#### THE DATA ####

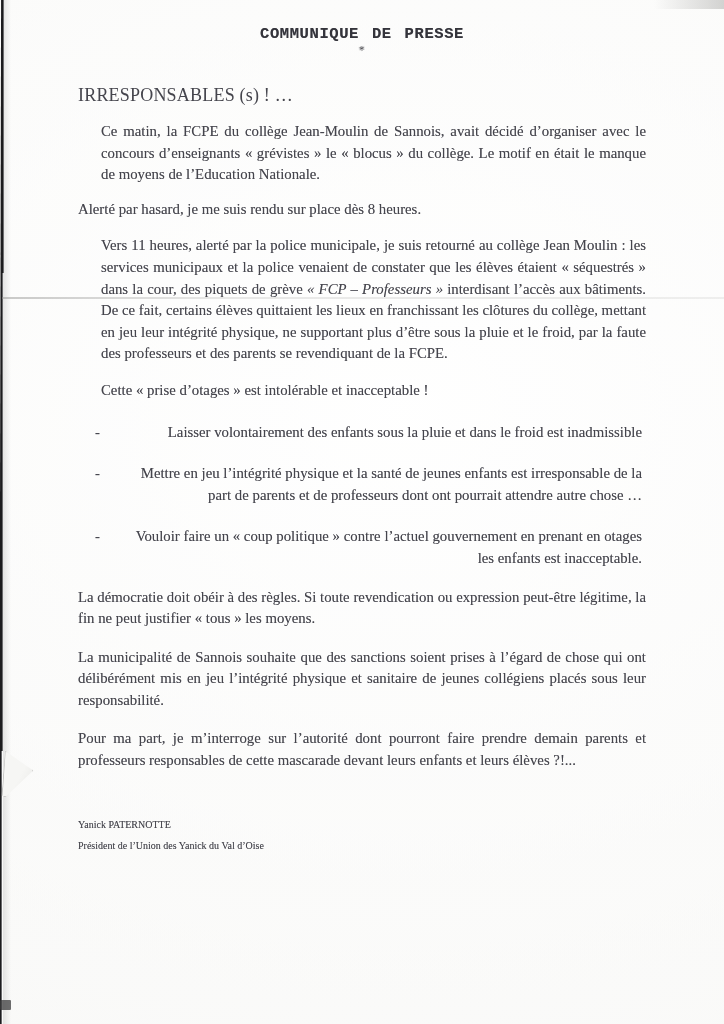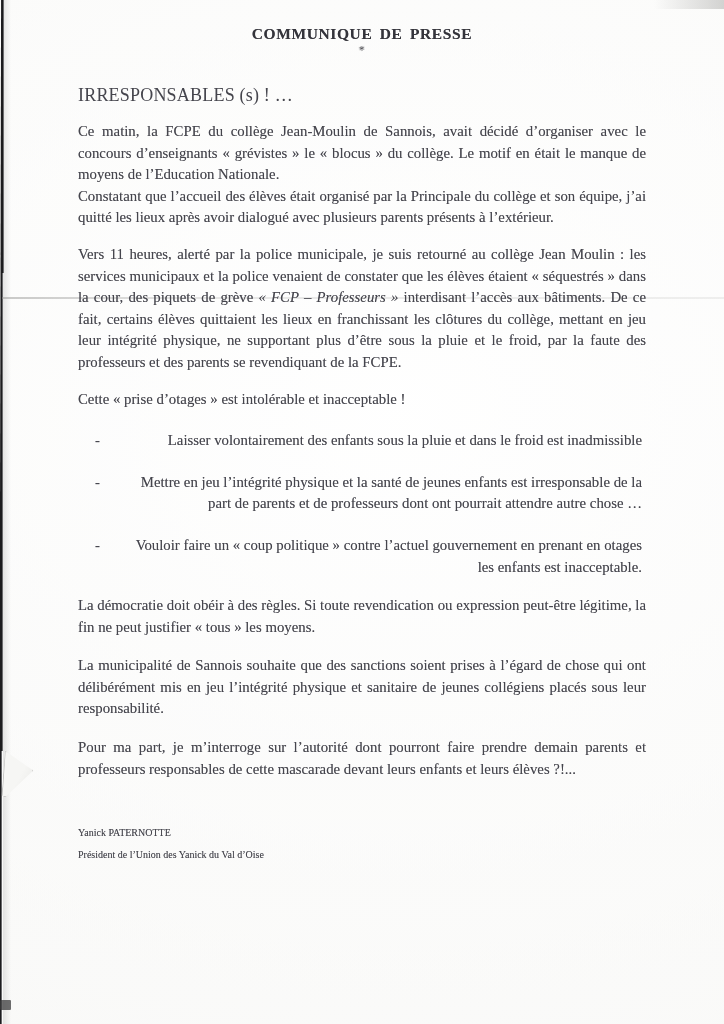--- a/index.html
+++ b/index.html
@@ -58,6 +58,7 @@
     word-spacing: 3px;
     color: #34343b;
     text-shadow: 0 0 0.5px rgba(50,50,58,0.55);
+    font-family: Liberation Mono, monospace;
   }
   .title-mark {
     text-align: center;

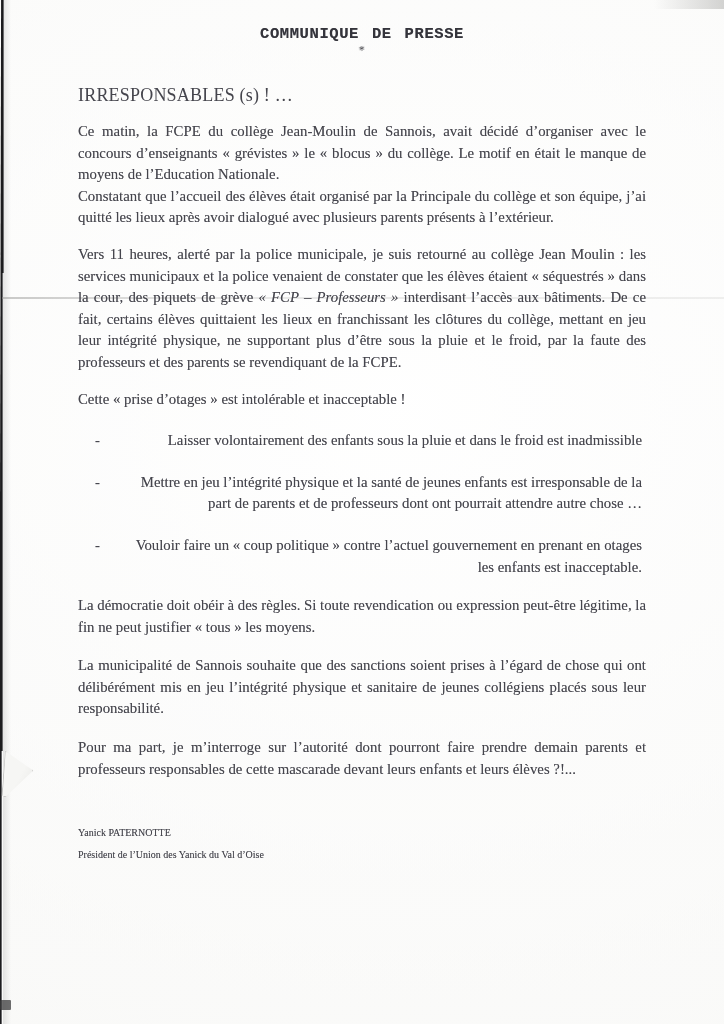--- a/index.html
+++ b/index.html
@@ -79,7 +79,7 @@
     text-align: justify;
     text-shadow: 0 0 0.4px rgba(64,64,72,0.45);
   }
-  .gap-1 { margin-top: 15px; }
+  .gap-1 { margin-top: 15px; margin-left: 23px; }
   .gap-2 { margin-top: 13px; }
   .gap-0 { margin-top: 0; }
   .gap-3 { margin-top: 17px; }

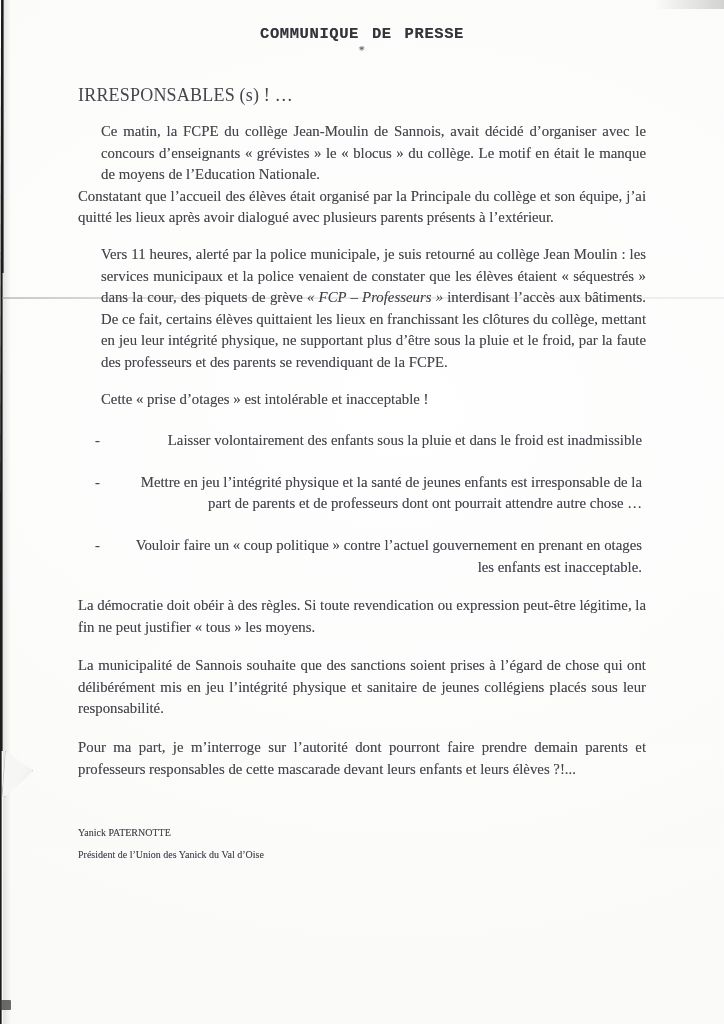--- a/index.html
+++ b/index.html
@@ -140,6 +140,7 @@
 
     <p class="body-par gap-1">Ce matin, la FCPE du collège Jean-Moulin de Sannois, avait décidé d’organiser avec le concours d’enseignants « grévistes » le « blocus » du collège. Le motif en était le manque de moyens de l’Education Nationale.</p>
 
+    <p class="body-par gap-2">Alerté par hasard, je me suis rendu sur place dès 8 heures.</p>
     <p class="body-par gap-0">Constatant que l’accueil des élèves était organisé par la Principale du collège et son équipe, j’ai quitté les lieux après avoir dialogué avec plusieurs parents présents à l’extérieur.</p>
 
     <p class="body-par gap-1"><span>Vers 11 heures, alerté par la police municipale, je suis retourné au collège Jean Moulin : les services municipaux et la police venaient de constater que les élèves étaient « séquestrés » dans la cour, des piquets de grève </span><span class="italic-seg">« FCP – Professeurs »</span><span> interdisant l’accès aux bâtiments. De ce fait, certains élèves quittaient les lieux en franchissant les clôtures du collège, mettant en jeu leur intégrité physique, ne supportant plus d’être sous la pluie et le froid, par la faute des professeurs et des parents se revendiquant de la FCPE.</span></p>

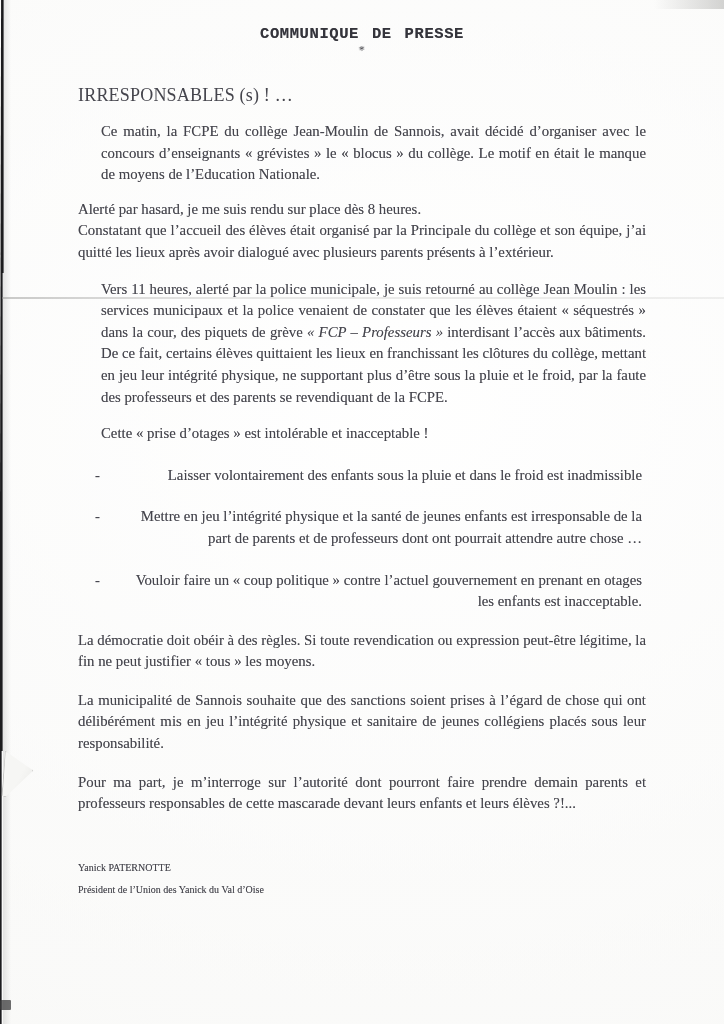--- a/index.html
+++ b/index.html
@@ -141,7 +141,6 @@
     <p class="body-par gap-1">Ce matin, la FCPE du collège Jean-Moulin de Sannois, avait décidé d’organiser avec le concours d’enseignants « grévistes » le « blocus » du collège. Le motif en était le manque de moyens de l’Education Nationale.</p>
 
     <p class="body-par gap-2">Alerté par hasard, je me suis rendu sur place dès 8 heures.</p>
-    <p class="body-par gap-0">Constatant que l’accueil des élèves était organisé par la Principale du collège et son équipe, j’ai quitté les lieux après avoir dialogué avec plusieurs parents présents à l’extérieur.</p>
 
     <p class="body-par gap-1"><span>Vers 11 heures, alerté par la police municipale, je suis retourné au collège Jean Moulin : les services municipaux et la police venaient de constater que les élèves étaient « séquestrés » dans la cour, des piquets de grève </span><span class="italic-seg">« FCP – Professeurs »</span><span> interdisant l’accès aux bâtiments. De ce fait, certains élèves quittaient les lieux en franchissant les clôtures du collège, mettant en jeu leur intégrité physique, ne supportant plus d’être sous la pluie et le froid, par la faute des professeurs et des parents se revendiquant de la FCPE.</span></p>
 

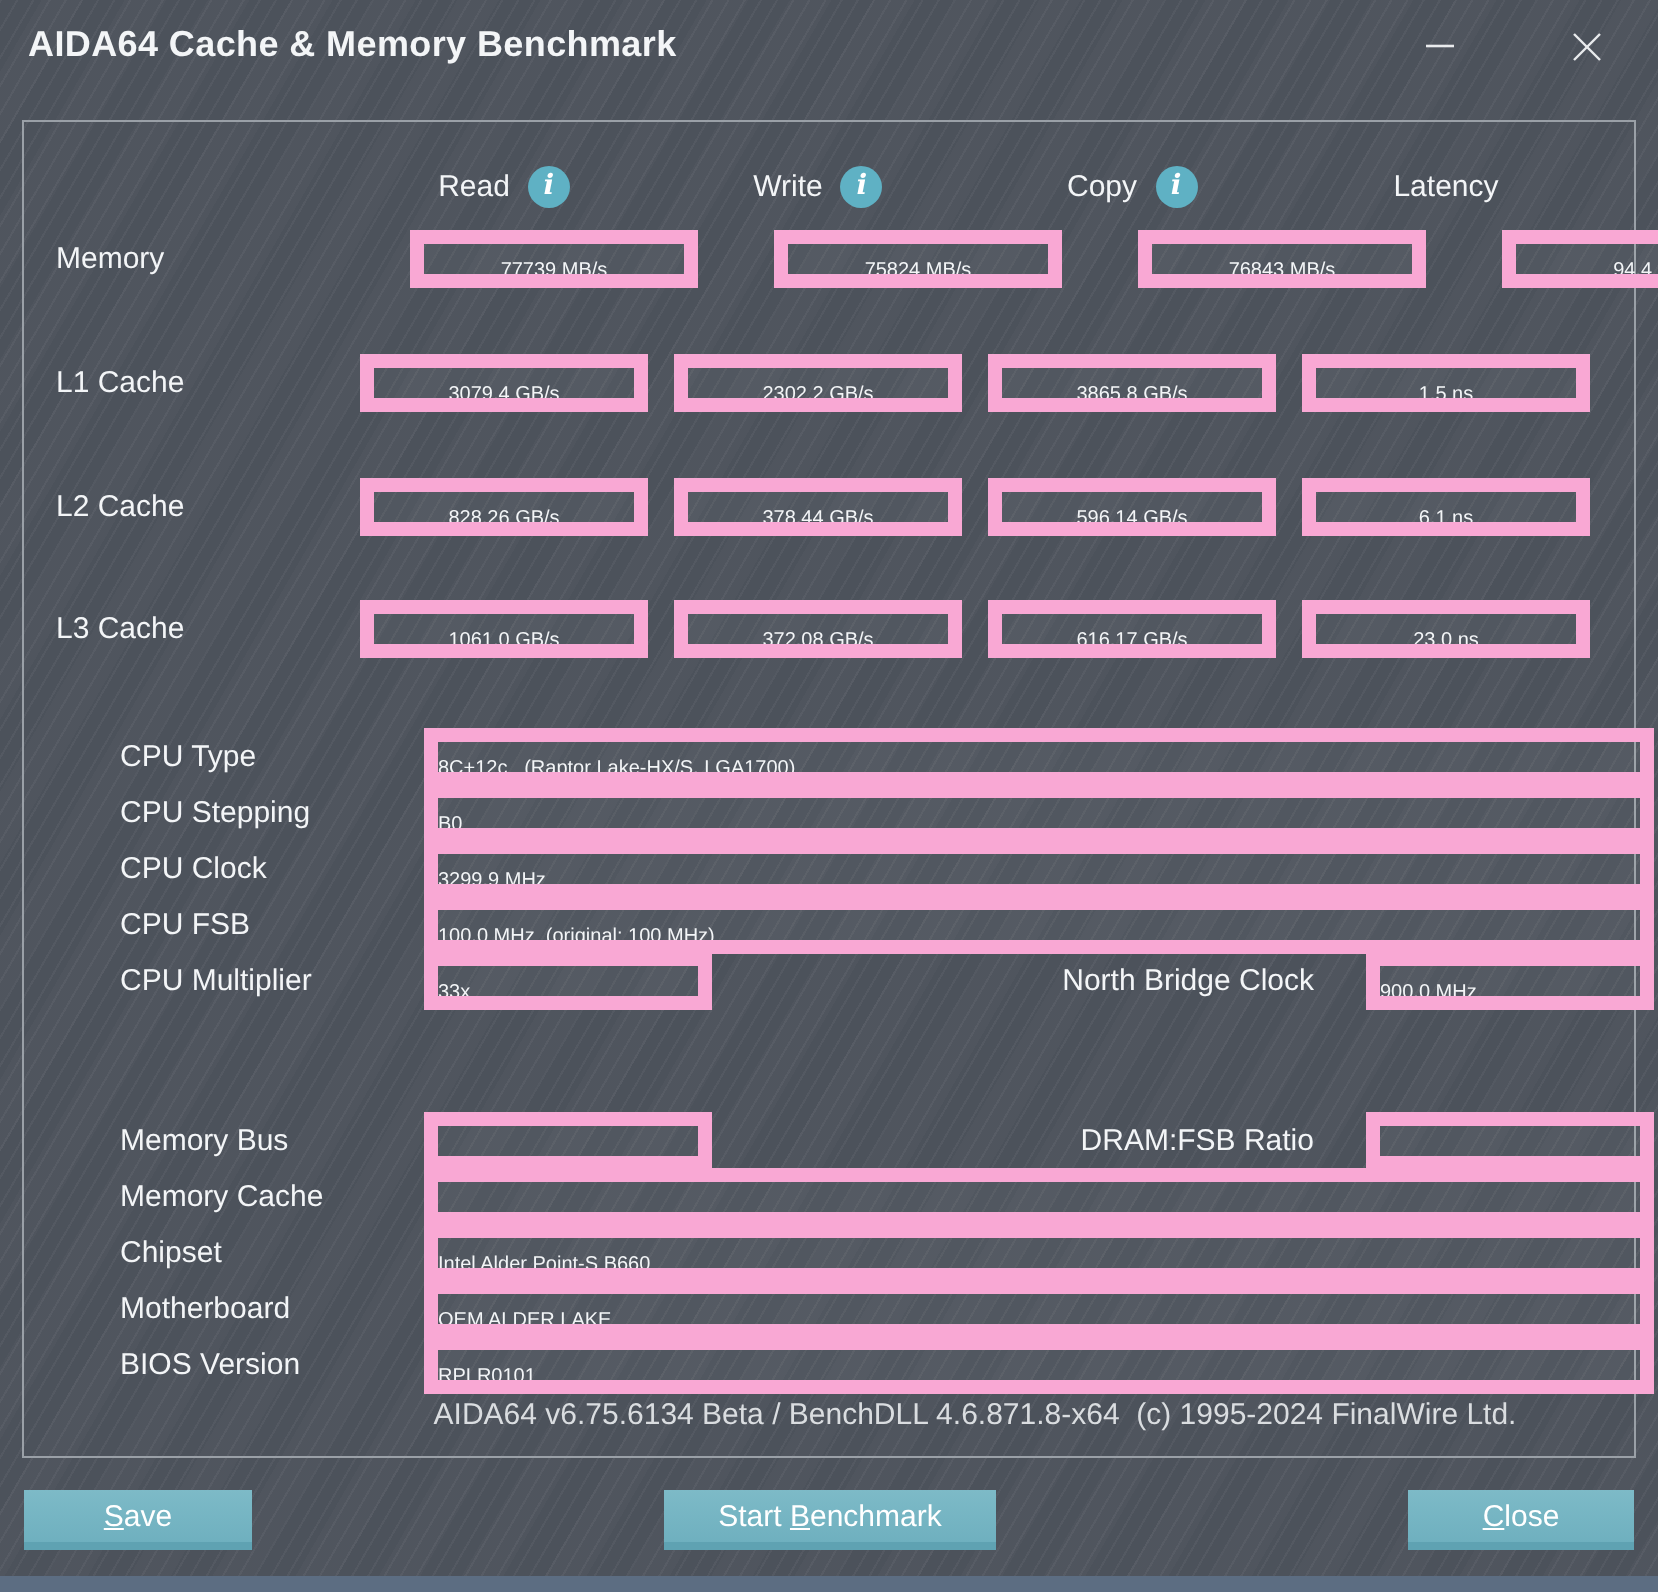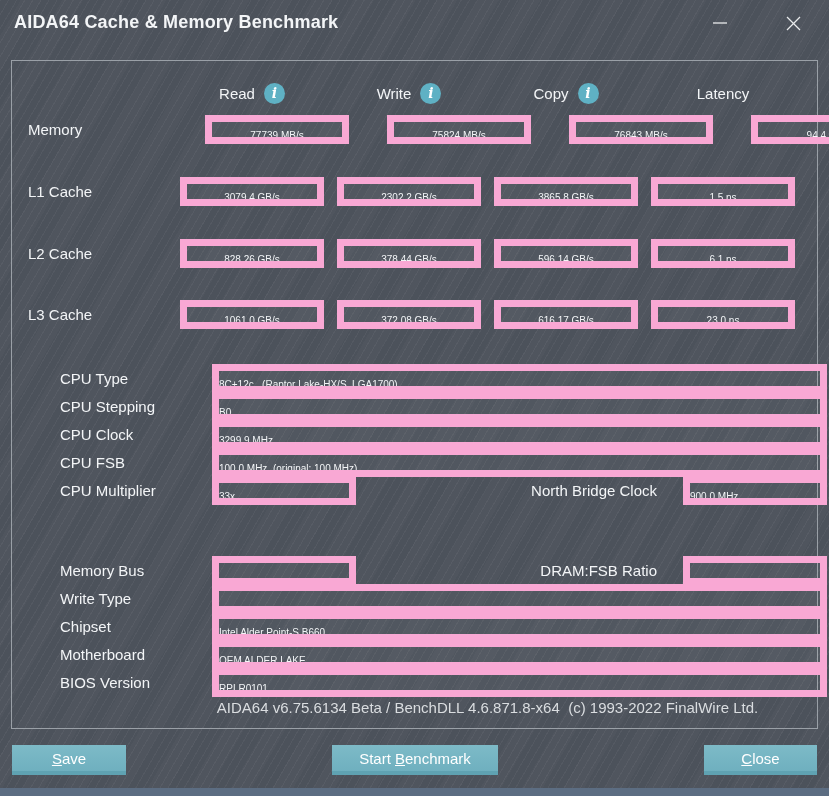--- a/index.html
+++ b/index.html
@@ -172,7 +172,7 @@
     <div class="vbox left"></div>
   </div>
   <div class="grid-row">
-    <div class="row-label">Write Type</div>
+    <div class="row-label">Memory Cache</div>
     <div class="vbox left span4"></div>
   </div>
   <div class="grid-row">

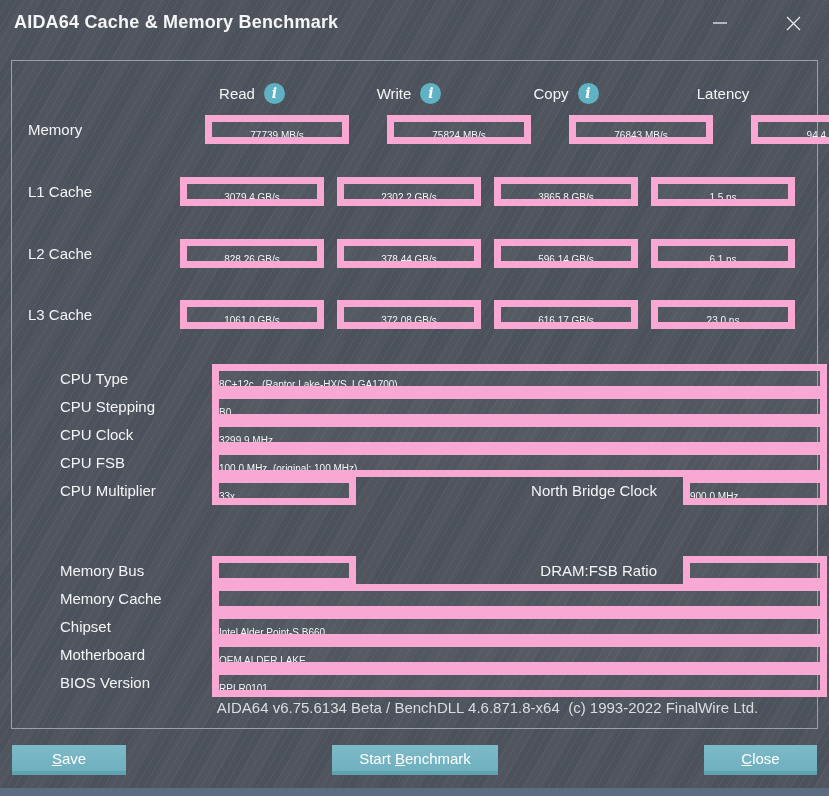--- a/index.html
+++ b/index.html
@@ -189,7 +189,7 @@
   </div>
 </div>
 
-<div class="version">AIDA64 v6.75.6134 Beta / BenchDLL 4.6.871.8-x64  (c) 1993-2022 FinalWire Ltd.</div>
+<div class="version">AIDA64 v6.75.6134 Beta / BenchDLL 4.6.871.8-x64  (c) 1995-2024 FinalWire Ltd.</div>
 
 <button class="btn save"><span></span><span class="mn">S</span><span>ave</span></button>
 <button class="btn start"><span>Start </span><span class="mn">B</span><span>enchmark</span></button>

####

All that is needed is the data above, repeated exactly, without the pictures.

--- a/index.html
+++ b/index.html
@@ -58,6 +58,7 @@
     word-spacing: 3px;
     color: #34343b;
     text-shadow: 0 0 0.5px rgba(50,50,58,0.55);
+    font-family: Liberation Mono, monospace;
   }
   .title-mark {
     text-align: center;

--- a/index.html
+++ b/index.html
@@ -79,7 +79,7 @@
     text-align: justify;
     text-shadow: 0 0 0.4px rgba(64,64,72,0.45);
   }
-  .gap-1 { margin-top: 15px; }
+  .gap-1 { margin-top: 15px; margin-left: 23px; }
   .gap-2 { margin-top: 13px; }
   .gap-0 { margin-top: 0; }
   .gap-3 { margin-top: 17px; }

--- a/index.html
+++ b/index.html
@@ -140,6 +140,7 @@
 
     <p class="body-par gap-1">Ce matin, la FCPE du collège Jean-Moulin de Sannois, avait décidé d’organiser avec le concours d’enseignants « grévistes » le « blocus » du collège. Le motif en était le manque de moyens de l’Education Nationale.</p>
 
+    <p class="body-par gap-2">Alerté par hasard, je me suis rendu sur place dès 8 heures.</p>
     <p class="body-par gap-0">Constatant que l’accueil des élèves était organisé par la Principale du collège et son équipe, j’ai quitté les lieux après avoir dialogué avec plusieurs parents présents à l’extérieur.</p>
 
     <p class="body-par gap-1"><span>Vers 11 heures, alerté par la police municipale, je suis retourné au collège Jean Moulin : les services municipaux et la police venaient de constater que les élèves étaient « séquestrés » dans la cour, des piquets de grève </span><span class="italic-seg">« FCP – Professeurs »</span><span> interdisant l’accès aux bâtiments. De ce fait, certains élèves quittaient les lieux en franchissant les clôtures du collège, mettant en jeu leur intégrité physique, ne supportant plus d’être sous la pluie et le froid, par la faute des professeurs et des parents se revendiquant de la FCPE.</span></p>

--- a/index.html
+++ b/index.html
@@ -141,7 +141,6 @@
     <p class="body-par gap-1">Ce matin, la FCPE du collège Jean-Moulin de Sannois, avait décidé d’organiser avec le concours d’enseignants « grévistes » le « blocus » du collège. Le motif en était le manque de moyens de l’Education Nationale.</p>
 
     <p class="body-par gap-2">Alerté par hasard, je me suis rendu sur place dès 8 heures.</p>
-    <p class="body-par gap-0">Constatant que l’accueil des élèves était organisé par la Principale du collège et son équipe, j’ai quitté les lieux après avoir dialogué avec plusieurs parents présents à l’extérieur.</p>
 
     <p class="body-par gap-1"><span>Vers 11 heures, alerté par la police municipale, je suis retourné au collège Jean Moulin : les services municipaux et la police venaient de constater que les élèves étaient « séquestrés » dans la cour, des piquets de grève </span><span class="italic-seg">« FCP – Professeurs »</span><span> interdisant l’accès aux bâtiments. De ce fait, certains élèves quittaient les lieux en franchissant les clôtures du collège, mettant en jeu leur intégrité physique, ne supportant plus d’être sous la pluie et le froid, par la faute des professeurs et des parents se revendiquant de la FCPE.</span></p>
 

--- a/index.html
+++ b/index.html
@@ -172,7 +172,7 @@
     <div class="vbox left"></div>
   </div>
   <div class="grid-row">
-    <div class="row-label">Write Type</div>
+    <div class="row-label">Memory Cache</div>
     <div class="vbox left span4"></div>
   </div>
   <div class="grid-row">

--- a/index.html
+++ b/index.html
@@ -189,7 +189,7 @@
   </div>
 </div>
 
-<div class="version">AIDA64 v6.75.6134 Beta / BenchDLL 4.6.871.8-x64  (c) 1993-2022 FinalWire Ltd.</div>
+<div class="version">AIDA64 v6.75.6134 Beta / BenchDLL 4.6.871.8-x64  (c) 1995-2024 FinalWire Ltd.</div>
 
 <button class="btn save"><span></span><span class="mn">S</span><span>ave</span></button>
 <button class="btn start"><span>Start </span><span class="mn">B</span><span>enchmark</span></button>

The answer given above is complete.